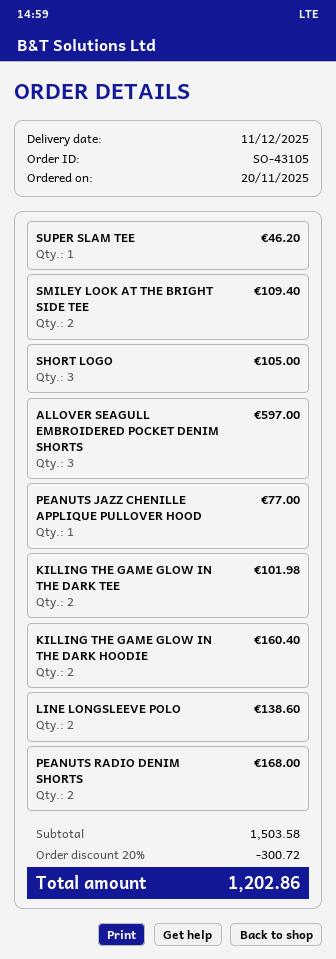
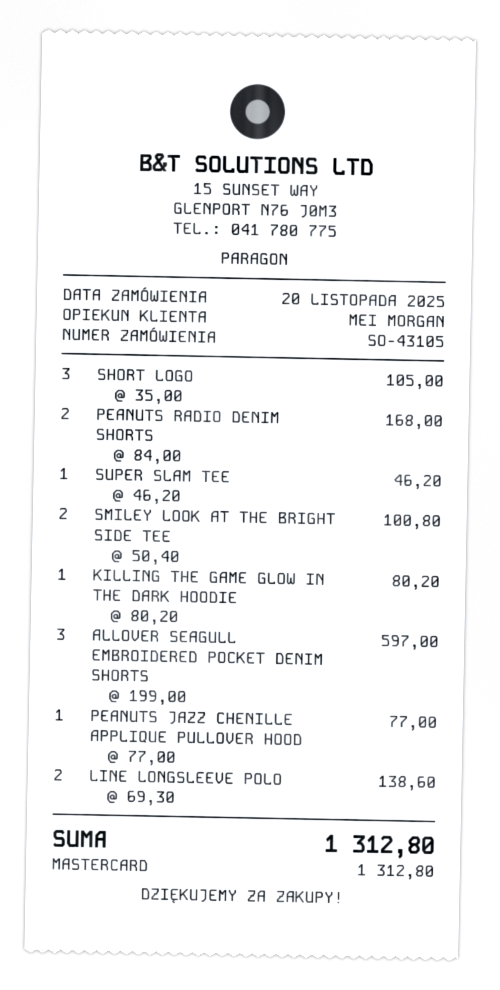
SMILEY LOOK AT THE BRIGHT SIDE TEE: 2 for 109.40 -> 2 for 100.80
KILLING THE GAME GLOW IN THE DARK TEE: 2 for 101.98 -> none
KILLING THE GAME GLOW IN THE DARK HOODIE: 2 for 160.40 -> 1 for 80.20
discount: 20% = 300.72 -> none
total: 1202.86 -> 1312.80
■ ■ ■
§ **REQUIRED WORK**:
From the first line to the last, output the data exactly; skip any pictures.

§ **SOLVED EXERCISE**:
SMILEY LOOK AT THE BRIGHT SIDE TEE: 2 for 109.40 -> 2 for 100.80
KILLING THE GAME GLOW IN THE DARK TEE: 2 for 101.98 -> none
KILLING THE GAME GLOW IN THE DARK HOODIE: 2 for 160.40 -> 1 for 80.20
discount: 20% = 300.72 -> none
total: 1202.86 -> 1312.80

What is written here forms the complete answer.